弁護士に行けと人は言うけれど、そんなに簡単な事じゃない。
しまいには行動を起こさない貴女が悪い、なんて書き込みもあってSNSはやめた。
何もかもが、ただただ腹立たしい。
田舎から一緒に都会へ出てきた友人と居酒屋で飲んでいたのだが、彼女は結婚を控えた婚約者と同棲中。

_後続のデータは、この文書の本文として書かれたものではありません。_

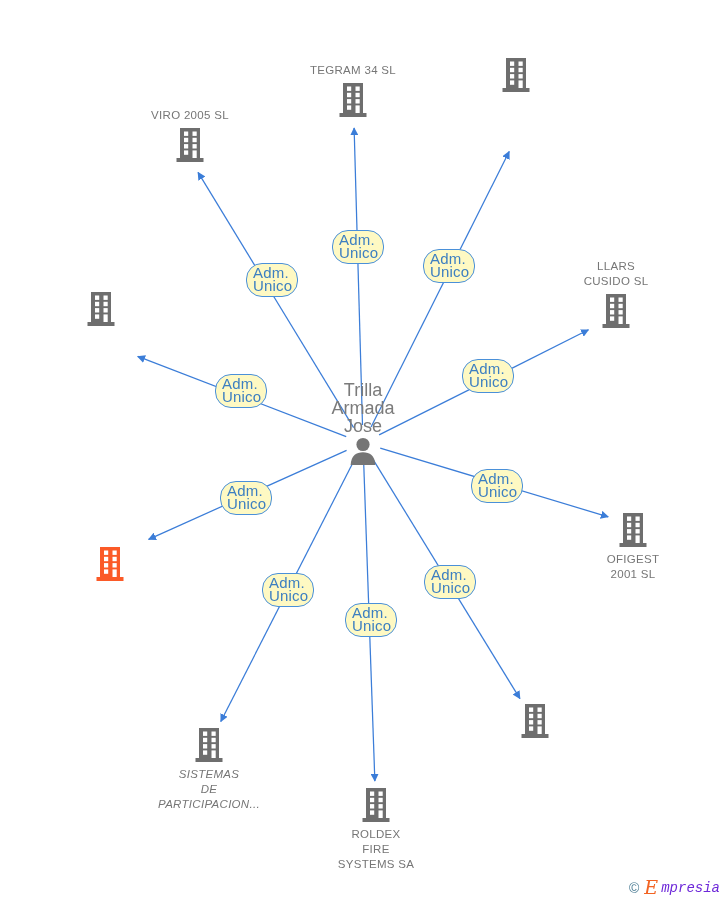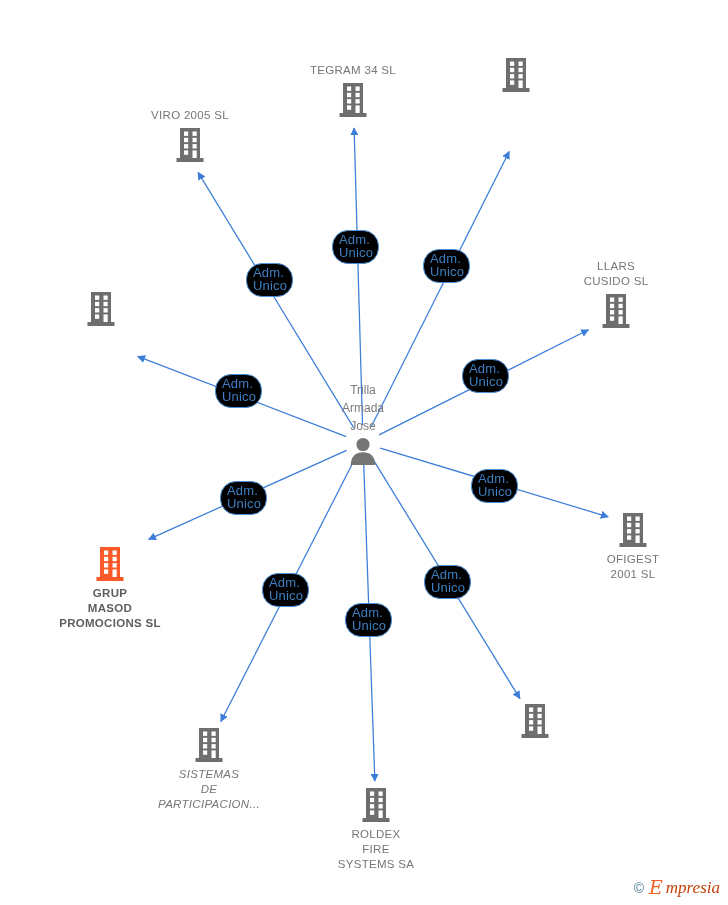--- a/index.html
+++ b/index.html
@@ -84,11 +84,11 @@
   .edge-label {
     position: absolute;
     box-sizing: border-box;
-    background: #000000;
+    background: #fef9c3;
     border: 1.3px solid #4a90d9;
     border-radius: 16px;
     padding: 3px 5px 4px 6px;
-    font-size: 13px;
+    font-size: 15px;
     line-height: 12.5px;
     color: #3d7fc1;
     white-space: pre-line;

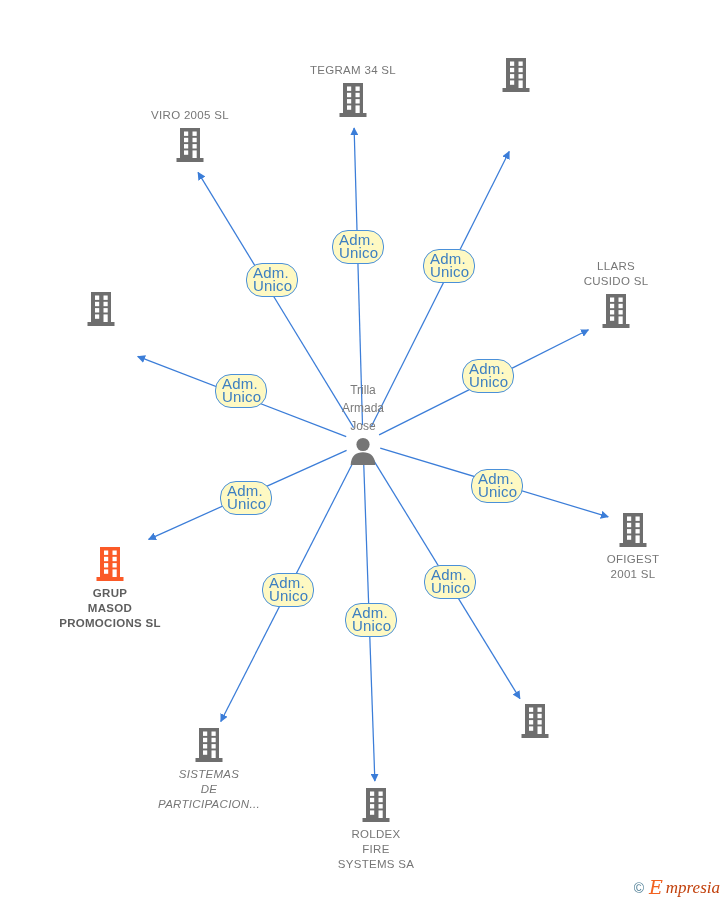--- a/index.html
+++ b/index.html
@@ -73,7 +73,7 @@
   }
   #center-node .center-label {
     display: block;
-    font-size: 12px;
+    font-size: 18px;
     line-height: 18px;
     color: #7b7b7b;
     white-space: pre-line;

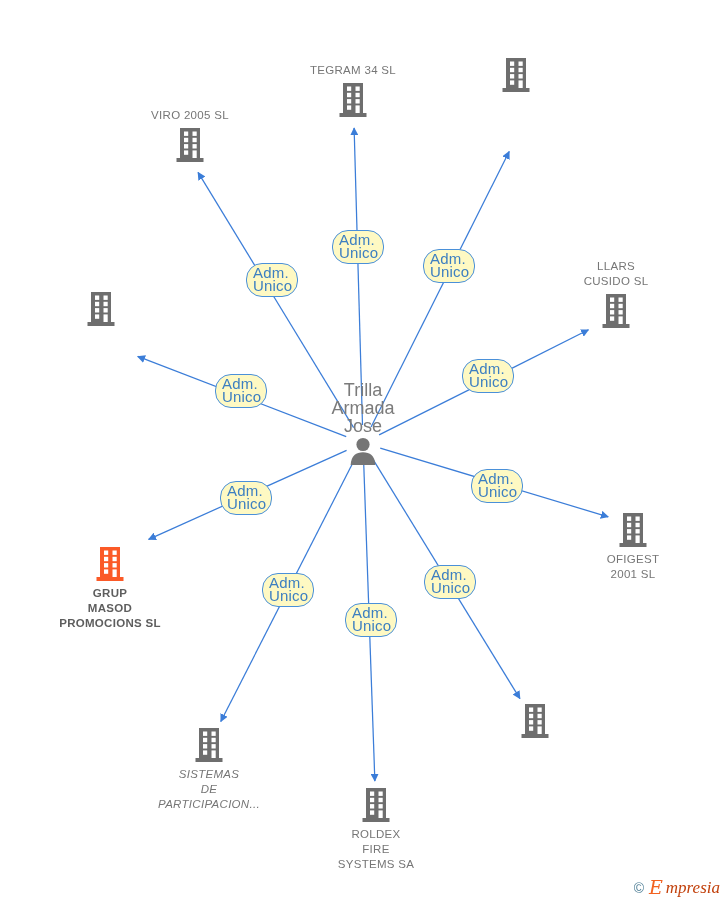--- a/index.html
+++ b/index.html
@@ -235,9 +235,7 @@
             <rect x="18.5" y="18.1" width="4.2" height="4.4" fill="#ffffff"></rect>
             <rect x="10" y="24.4" width="4.2" height="4.4" fill="#ffffff"></rect>
             <rect x="18.5" y="24.4" width="4.2" height="7.6" fill="#ffffff"></rect>
-          </svg></span><span class="node-label">GRUP
-MASOD
-PROMOCIONS SL</span></div>
+          </svg></span></div>
       <div class="node label-below" style="left: 535px; top: 702px;"><span class="node-icon"><svg width="32" height="38" viewBox="0 0 32 38">
             <path d="M6 2 h20 v30 h-20 z" fill="#6e6e6e"></path>
             <rect x="2.5" y="32" width="27" height="4" fill="#6e6e6e"></rect>

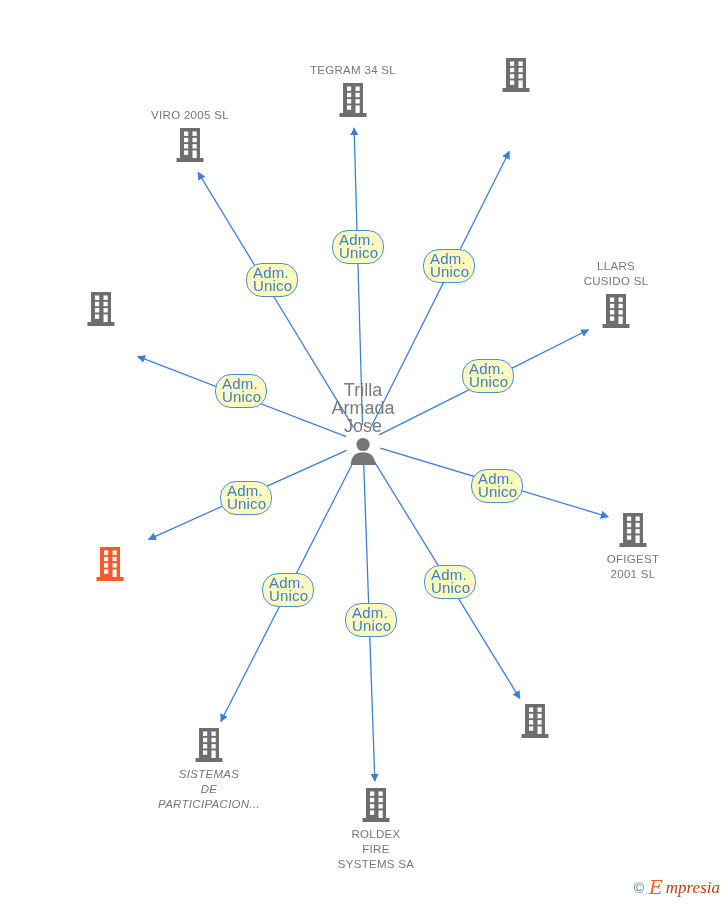--- a/index.html
+++ b/index.html
@@ -118,10 +118,10 @@
     margin-right: -2px;
   }
   #watermark .wm-rest {
-    font-family: Liberation Serif, serif;
+    font-family: Liberation Mono, monospace;
     font-style: italic;
-    font-size: 17px;
-    color: #c2410c;
+    font-size: 14px;
+    color: #6d28d9;
   }
 </style>
 </head>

早めの解散で飲み足りなくて、ついコンビニで酒を買ってしまい公園で飲んでいる。
「真面目に生きてたって、バカらしい~~!!」
9%のチューハイを開ける。
「無職に乾杯!」
ブランコで片手を上げながら叫ぶ。
「ぶっ!」
笑い声が聞こえた。
「えっ?」
薄暗い公園に、誰か先客がいたようだった。
「あ、すみません……無職に乾杯! って面白くて、つい」
少し離れたベンチに座っていたのは男だ。
深夜の公園で見知らぬ男。
普段なら警戒して、すぐに立ち去る。
でも、なんだか雪子も自暴自棄になっていたし、誰かと話したい気持ちがあった。
「あはは~お兄さんも無職?」
「んーまぁ、そうなる……のかな」
公園の灯に照らされたベンチで、男も長い脚を組みながらビールを飲んでいるのがわかった。
ろくでもない男……と思ったが、それは自分も同じだ。
酔っ払っているので、それもおかしくて笑ってしまう。
「じゃあ一緒に乾杯しますか」
「いいですね」
本当に信じられない行動だった。
自分から男に声をかけるだなんて、産まれて初めてだ。
それでも、男に声をかけるというより……今は同志が欲しかった。
「無職に乾杯」
「無職に乾杯」
男が座るベンチに行くと、男の顔がよく見えた。
チャラチャラした男かと思ったら、そうでもない。
切れ長の目をして、鼻筋は通っている。
唇はある程度ふっくらしていて、妙な色気。
ネクタイは外しているが、スーツを着ている。
それが街灯に照らされているだけなのに良い照り感で、彼の幅広な肩にもぴったり。
雪子は数年前に、スーツ男子漫画にハマってた事があるからわかる。
高級品だ。
「んっんっ……ぷはぁ」
でも、男は無邪気にビールを煽った。
普段そんな事は絶対にしていないでしょう? と思うような慣れない仕草。
可愛いのに、なんだか色気が増すようで見惚れてしまう。
「どうしたんです?」
「えっ!? ううん、飲もう飲もう! お兄さんも無職なんだぁ?」
「そう……なるんだと思います」
「そうなる~? 商談でも失敗した?」
本当なら自分の愚痴を言いたい気持ちもあったのだが、なんとなく興味が湧いた。